Posted on Monday March 29, 2010

Dusseldorf International Airport on a cold January morning

Dusseldorf International Airport on a cold and snowy January morning, the day after my flight was grounded. Photo by Albert Lo


I have always flirted with the idea of working abroad, wondering what it would be like as a freelancer. Is it as glamorous as it makes out to be?

When you think about freelancing abroad you’re probably thinking of sitting somewhere that overlooks a beautiful picturesque view, favourite tipple in one hand and a laptop in the other. As freelancers we have the freedom of working anywhere in the world, our office is really just a laptop and Internet connection.

As some of you may know, I was recently given an opportunity to contract abroad, Dusseldorf in Germany to be exact. Granted, not as glamorous location as it could be, nor is it the first place you think for a holiday or city break. I worked for Sapient contracted on-site at Vodafone on the Vodafone 360 project. You may have seen the above-the-line adverts in the UK promoting the Vodafone 360 handsets and services.

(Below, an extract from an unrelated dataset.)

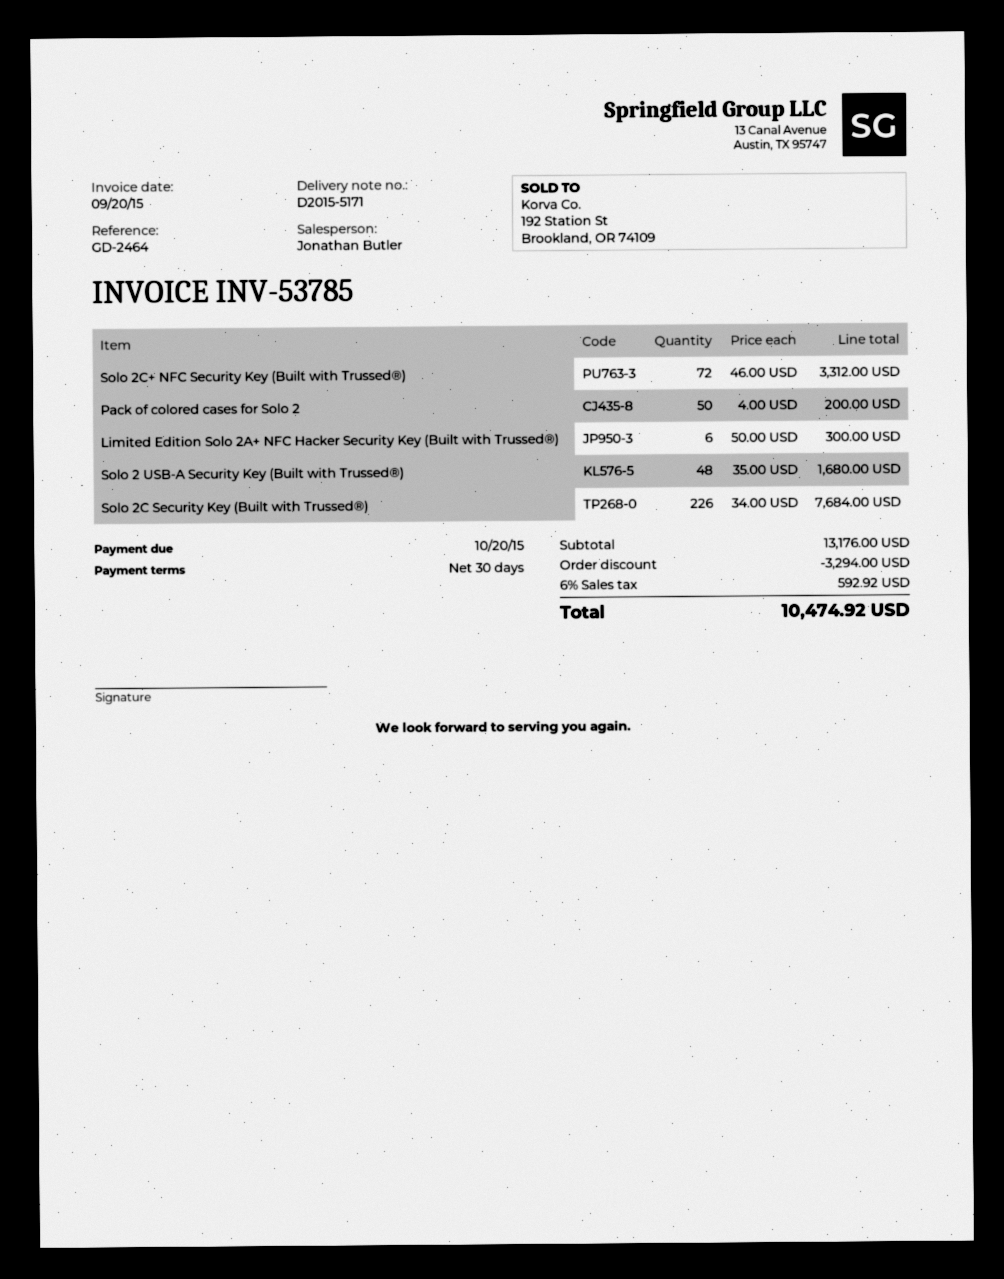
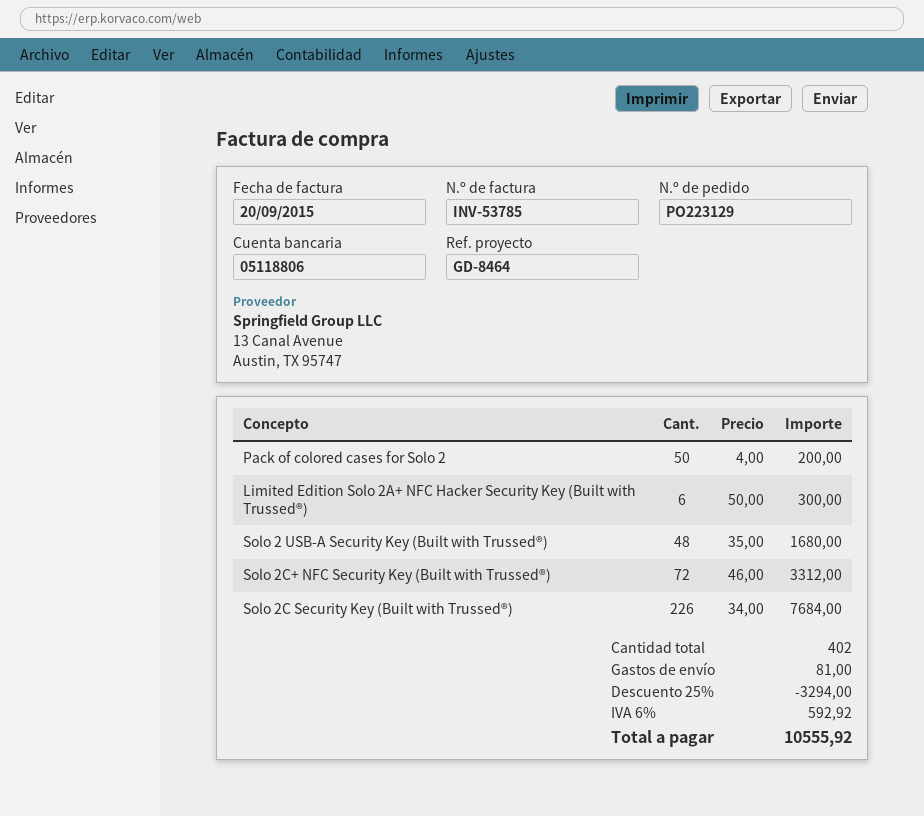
reference: GD-2464 -> GD-8464
shipping: none -> 81.00
total: 10474.92 -> 10555.92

What have I learnt from the experience?

Working abroad forces you to evaluate and realise how well you can communicate with others where English is their second language. Design, for most part, is a visual language but you still need to communicate with others in the team about your thoughts and ideas. Just showing colleagues and management a wireframe or mock-up just doesn’t cut it without any explanations. There needs to be clear rationale and thinking behind a design, so communication is definitely the key.

Different countries have different processes, both agency and client side and Germany is no different. Learning about different processes is mind opening. It allows you to experience what feels right and what doesn’t This can then be incorporated into your own processes in your future by taking the best processes you have encountered. It can also just confirm the processes you have in place are best practices for your set up.

A different country, a different culture allows you to explore more about who you are.
You’re stepping into the unknown at every turn. It’s making the right impression and taking a professional approach in a new environment. Do that and I’m sure you will enjoy your time out there. Remember to unwind, make friends and network at every opportunity.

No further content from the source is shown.